According to the Environmental Working Group’s database, Rogers Bros. received $807,299 in federal subsidies last year. But Rogers says those who want to change the way payments are made don’t understand the high cost of farming.

“Everybody just acts like we just put our money in our pockets,” he said. “But it takes that money to operate.”

Farmers — providing they pay some attention to the best match between what their land will grow and the commodities for which consumers will pay the best prices — should indeed be able to retain those profits the free market will allow.

But how is it the government’s job to decide how much profit — after telling farmers how much of what to grow?

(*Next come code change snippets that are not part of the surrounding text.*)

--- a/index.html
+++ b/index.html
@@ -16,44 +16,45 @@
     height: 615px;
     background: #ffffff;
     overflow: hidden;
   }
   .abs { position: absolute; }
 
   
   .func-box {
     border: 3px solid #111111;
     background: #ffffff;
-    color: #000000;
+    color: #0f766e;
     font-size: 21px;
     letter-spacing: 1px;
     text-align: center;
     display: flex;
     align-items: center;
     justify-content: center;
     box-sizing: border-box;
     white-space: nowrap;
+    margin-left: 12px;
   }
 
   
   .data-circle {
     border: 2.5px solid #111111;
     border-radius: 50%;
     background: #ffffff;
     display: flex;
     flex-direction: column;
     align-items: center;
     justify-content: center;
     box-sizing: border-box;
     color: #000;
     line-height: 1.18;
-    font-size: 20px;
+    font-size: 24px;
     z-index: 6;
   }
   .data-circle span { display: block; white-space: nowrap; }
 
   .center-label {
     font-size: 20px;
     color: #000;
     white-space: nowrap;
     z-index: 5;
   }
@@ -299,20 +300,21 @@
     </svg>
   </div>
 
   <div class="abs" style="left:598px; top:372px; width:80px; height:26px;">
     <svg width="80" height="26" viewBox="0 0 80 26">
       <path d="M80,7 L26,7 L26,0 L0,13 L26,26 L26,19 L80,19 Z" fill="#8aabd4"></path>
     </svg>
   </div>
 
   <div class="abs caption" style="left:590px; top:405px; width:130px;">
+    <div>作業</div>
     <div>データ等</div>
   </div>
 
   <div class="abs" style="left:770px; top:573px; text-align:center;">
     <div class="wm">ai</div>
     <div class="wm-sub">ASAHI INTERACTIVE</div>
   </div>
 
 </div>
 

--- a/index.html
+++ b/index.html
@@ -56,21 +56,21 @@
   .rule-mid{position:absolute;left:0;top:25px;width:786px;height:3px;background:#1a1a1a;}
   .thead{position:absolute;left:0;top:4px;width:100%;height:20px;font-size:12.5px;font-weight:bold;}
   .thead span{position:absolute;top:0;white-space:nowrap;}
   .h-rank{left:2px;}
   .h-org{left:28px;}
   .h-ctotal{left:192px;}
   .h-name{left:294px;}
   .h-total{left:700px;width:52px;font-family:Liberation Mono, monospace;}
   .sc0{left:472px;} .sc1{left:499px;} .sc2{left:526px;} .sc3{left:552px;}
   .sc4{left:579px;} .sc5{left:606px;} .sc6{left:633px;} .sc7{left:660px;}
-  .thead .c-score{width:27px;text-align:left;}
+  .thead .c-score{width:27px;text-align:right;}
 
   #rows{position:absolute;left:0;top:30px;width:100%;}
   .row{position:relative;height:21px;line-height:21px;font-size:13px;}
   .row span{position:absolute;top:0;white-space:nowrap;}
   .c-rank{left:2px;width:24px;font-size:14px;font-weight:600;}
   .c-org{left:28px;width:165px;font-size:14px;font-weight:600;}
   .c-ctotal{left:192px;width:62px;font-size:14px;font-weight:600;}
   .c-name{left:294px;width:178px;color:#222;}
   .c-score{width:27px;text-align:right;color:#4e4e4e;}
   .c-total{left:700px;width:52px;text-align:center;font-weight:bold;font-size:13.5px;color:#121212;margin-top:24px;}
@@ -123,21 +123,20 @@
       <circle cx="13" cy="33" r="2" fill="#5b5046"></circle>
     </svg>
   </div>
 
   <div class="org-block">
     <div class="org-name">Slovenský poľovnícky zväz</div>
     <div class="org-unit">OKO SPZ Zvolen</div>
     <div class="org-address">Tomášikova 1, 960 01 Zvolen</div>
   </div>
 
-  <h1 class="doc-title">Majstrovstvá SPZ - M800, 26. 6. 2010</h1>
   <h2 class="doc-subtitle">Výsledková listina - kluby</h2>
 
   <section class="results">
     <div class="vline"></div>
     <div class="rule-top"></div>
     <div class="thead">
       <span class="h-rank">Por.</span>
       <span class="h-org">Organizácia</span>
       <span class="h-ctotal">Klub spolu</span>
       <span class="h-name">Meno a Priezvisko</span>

Here’s a novel proposal to accomplish this sensible goal: Instead of requiring taxpayers to subsidize crops they may never want or use, and additionally requiring all Americans to pay far more than market rates for some commodities, including cotton and sugar, get government out of the business of manipulating agricultural prices, entirely.

End protective tariffs, thus vastly benefiting farmers in Third World countries who would love to ship us cheaper cotton, peanuts and sugar.

End agricultural subsidies entirely, closing the Department of Agriculture, for the congressional funding of which no mandate can be located in Article I Section 8 of the Constitution, which itemizes all the powers of Congress.

(Heck, agricultural subsidies don’t even “promote the general welfare.” They promote the “specific welfare” of some large farmers, while denigrating the welfare of smaller farmers and those who’d prefer to buy cheaper cotton, sugar and peanut butter. This is the opposite of “promoting the general welfare.”)

Let the prices received by farmers be dependent on what consumers — with more money in their pockets thanks to this reduction in taxes and government expenditures, as well as vastly reduced prices for anything containing cotton, sugar or peanuts — are actually willing to pay.

In this congressional primary season, the air is full of cries to “reduce the size and cost of government.” If candidates who claim that goal refuse to close the Department of Agriculture, ask them why.

Farm programs “result in overproduction, overuse of marginal farmland, and land price inflation, which results from subsidies being capitalized into land values,” reports the Cato Institute, at www.downsizinggovernment.org/agriculture/subsidies. “Subsidy programs create less efficient planting, induce excess borrowing by farmers, cause insufficient attention to cost control, and … negative environmental effects.”

Kill them.

One Comment to “How many times must we pay for the same vegetables?”

  1. Jane Says:

    We raise cattle (cow/calf) and hay. When we buy new ground we are forced to maintain the current gov’t contracts until they expire, regardless of whether or not we want them. If we don’t continue them the previos owners would then be required to reimburse the gov’t ALL gov’t payments EVER received on the ground; that’s right EVER. No one will sell ground without the new owners being willing to continue those contracts. Additionally no one will rent ground unless you maintain the contracts because they can make more on the subsidy than they can on the crop. We endeavor to farm all our own ground and allow all contracts to expire. We would prefer to let them expire at the time of purchase but that, sadly, is not an option.